MATERIAL FOR THIS EXERCISE:
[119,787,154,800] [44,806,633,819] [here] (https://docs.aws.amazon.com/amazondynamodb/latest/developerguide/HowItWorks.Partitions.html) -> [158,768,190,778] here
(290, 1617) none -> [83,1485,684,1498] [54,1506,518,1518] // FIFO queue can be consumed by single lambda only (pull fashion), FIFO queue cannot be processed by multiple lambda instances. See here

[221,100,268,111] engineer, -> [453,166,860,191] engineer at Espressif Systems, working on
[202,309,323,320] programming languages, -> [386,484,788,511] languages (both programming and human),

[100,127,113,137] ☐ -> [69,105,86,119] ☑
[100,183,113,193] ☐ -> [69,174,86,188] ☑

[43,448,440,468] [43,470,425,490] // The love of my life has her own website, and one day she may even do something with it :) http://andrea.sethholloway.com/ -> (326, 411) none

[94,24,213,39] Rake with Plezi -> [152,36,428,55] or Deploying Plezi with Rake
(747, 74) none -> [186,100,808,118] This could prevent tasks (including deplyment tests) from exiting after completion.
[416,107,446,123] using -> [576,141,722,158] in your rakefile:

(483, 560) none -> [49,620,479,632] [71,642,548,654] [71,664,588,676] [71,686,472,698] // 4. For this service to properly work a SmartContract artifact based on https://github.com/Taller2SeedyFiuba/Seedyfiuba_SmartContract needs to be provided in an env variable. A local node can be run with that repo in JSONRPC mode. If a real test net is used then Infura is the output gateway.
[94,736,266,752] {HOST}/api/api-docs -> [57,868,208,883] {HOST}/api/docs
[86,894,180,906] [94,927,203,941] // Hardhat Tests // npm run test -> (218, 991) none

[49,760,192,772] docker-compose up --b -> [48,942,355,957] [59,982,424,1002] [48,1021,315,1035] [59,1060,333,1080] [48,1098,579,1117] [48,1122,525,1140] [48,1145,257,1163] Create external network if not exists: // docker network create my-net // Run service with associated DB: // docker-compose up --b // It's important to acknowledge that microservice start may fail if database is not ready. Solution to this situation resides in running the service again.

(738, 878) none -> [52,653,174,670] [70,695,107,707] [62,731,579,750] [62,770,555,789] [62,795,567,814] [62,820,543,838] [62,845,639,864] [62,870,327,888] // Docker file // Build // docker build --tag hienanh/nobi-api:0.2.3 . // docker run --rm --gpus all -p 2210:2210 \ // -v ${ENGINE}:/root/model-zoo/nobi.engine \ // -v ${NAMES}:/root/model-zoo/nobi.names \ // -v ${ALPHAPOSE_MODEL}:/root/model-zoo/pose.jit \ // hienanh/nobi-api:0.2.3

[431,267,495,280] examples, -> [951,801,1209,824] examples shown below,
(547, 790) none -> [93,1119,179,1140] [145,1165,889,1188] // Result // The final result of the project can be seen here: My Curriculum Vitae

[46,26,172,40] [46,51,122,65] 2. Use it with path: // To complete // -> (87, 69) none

WORK INSTRUCTION: What lines in the listing contain "docs"? Copy them all.

SOLUTION TO THIS TASK:
[119,787,154,800] [44,806,633,819] [here] (https://docs.aws.amazon.com/amazondynamodb/latest/developerguide/HowItWorks.Partitions.html) -> [158,768,190,778] here
[94,736,266,752] {HOST}/api/api-docs -> [57,868,208,883] {HOST}/api/docs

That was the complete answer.